(ANALİZ) Behçet ALBAYRAK
VAKİT GELDİ!
Eskişehirspor taraftarın gözünde dün akşam sadece maçın sonucuna göre yargılanmamıştır...
Ertuğrul Sağlam'ın son dakikalarda anlayamadığı tepki, insanların içinde biriken duyguların dışa vurumudur!
Zamanlaması belki hatalıydı...
Ama anladık ki sabır taşı olsa çatlardı.
Eskişehirspor Karabük karşısında aslında galibiyete de yaklaştı.
Sahada ki futbolcu topluluğunun mücadelesi inançlıydı ama aynı futbolcuların kazanmaya inancı yoktu. Onlardan mücadele dışında kaliteli bir oyunla galibiyet beklemek de en büyük yanılgımız oldu.
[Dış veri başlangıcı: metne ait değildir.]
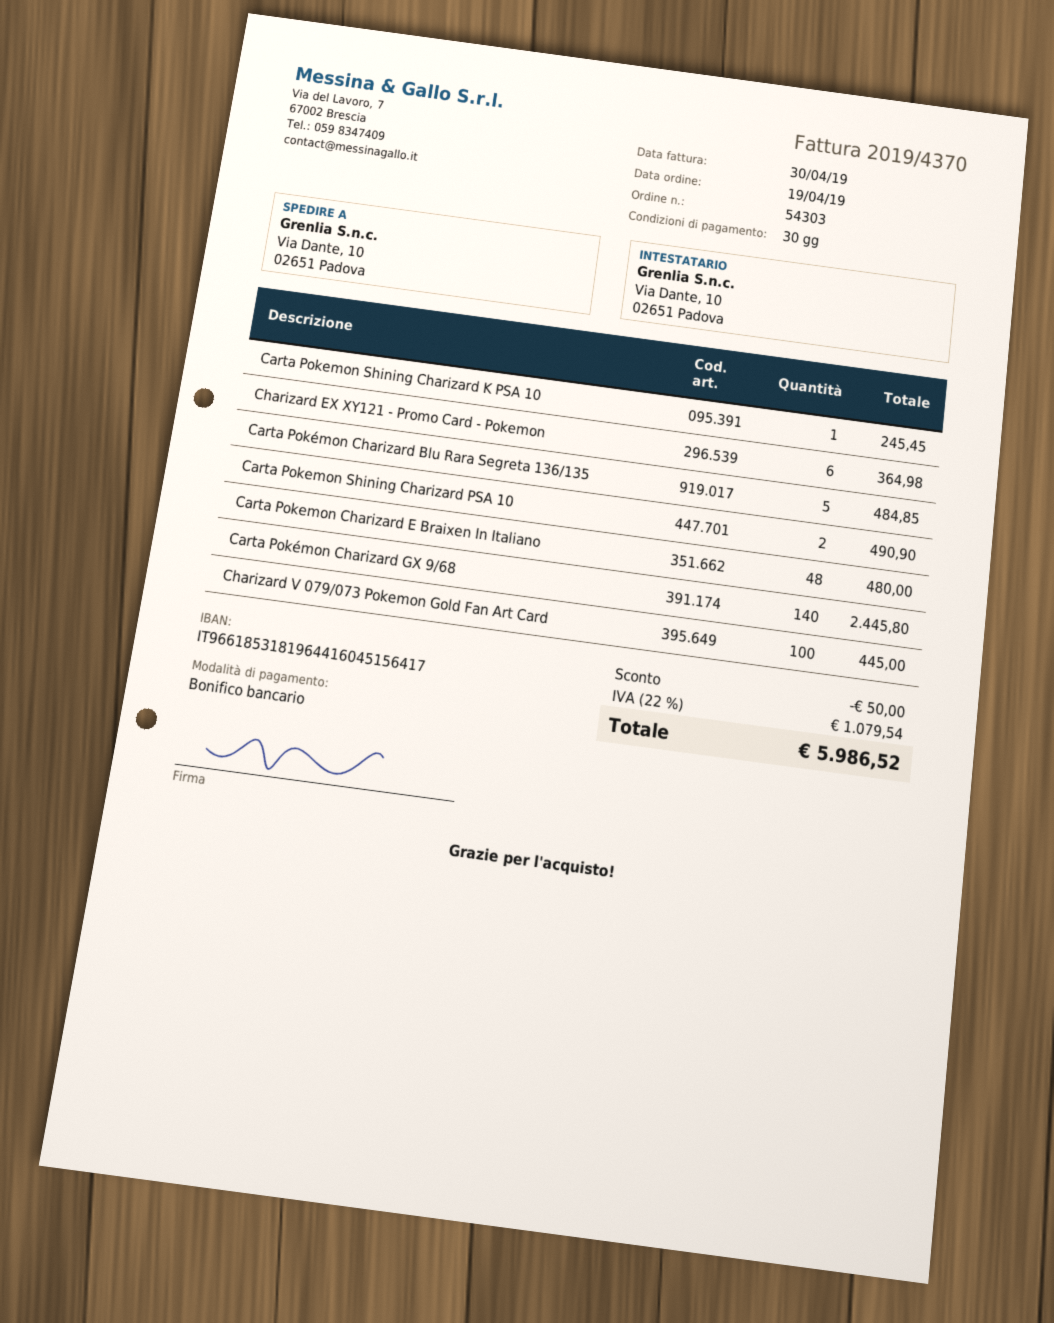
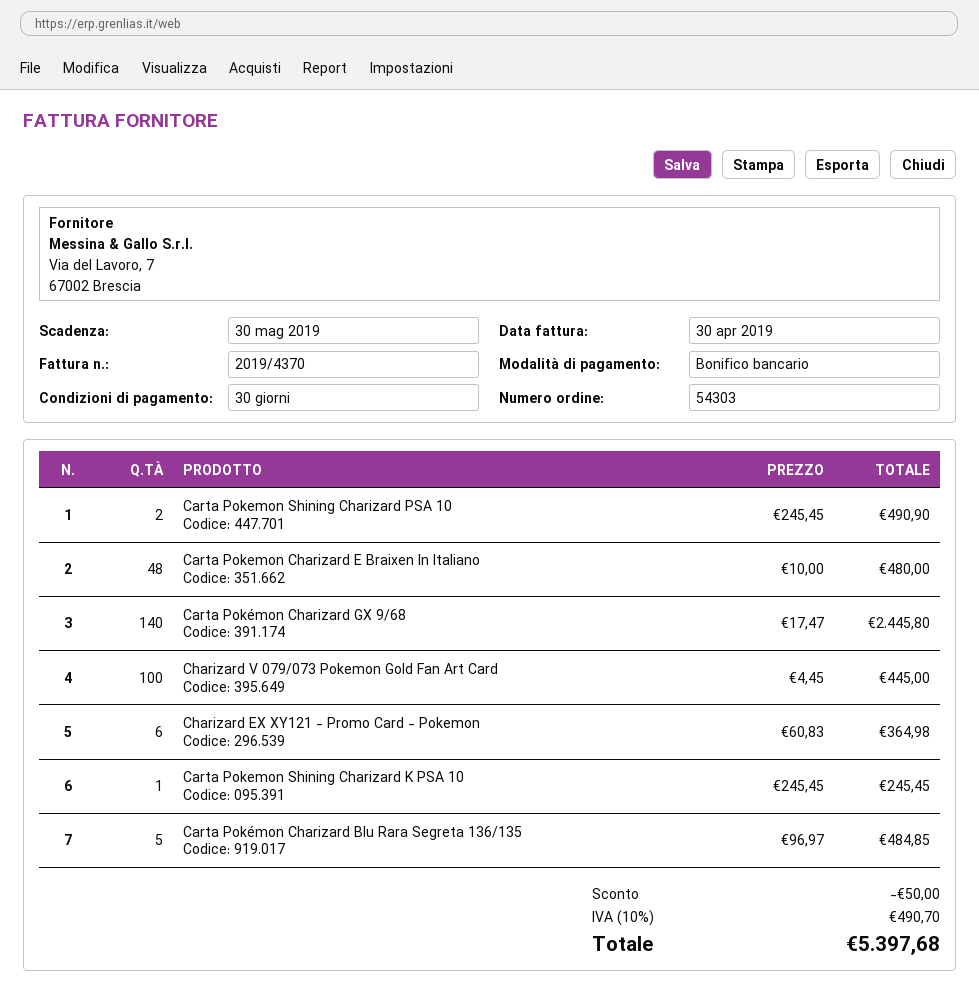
tax: 22% = 1079.54 -> 10% = 490.70
total: 5986.52 -> 5397.68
Bazı doğruların sahneye konmasını beklerken, yeni yanlışları izledik.
18 kişilik kadroya alınmayan belli isimler adam kayırmacılığın kurbanıydı.
Görünürde çift santrforlu sistemde Ömer'in yine oyundan alınmaktan kurtulamadığını gördük.
Onca top ezen ve olgunlaşmaya müsait atakları yok eden Funes Mori ve Sissoko'ya tahammül etme ödülünü, Ertuğrul Sağlam skor tabelasında aldı.
Her şeye rağmen Karabük maçının skorundan çok sorgulamamız gereken daha önemli konular var.
Bu takımın bu noktalara nasıl geldiği gibi mesela...
Bakıyorum da;
Sezon başından bu yana bu takım futbol anlamında cesur mu? Hayır.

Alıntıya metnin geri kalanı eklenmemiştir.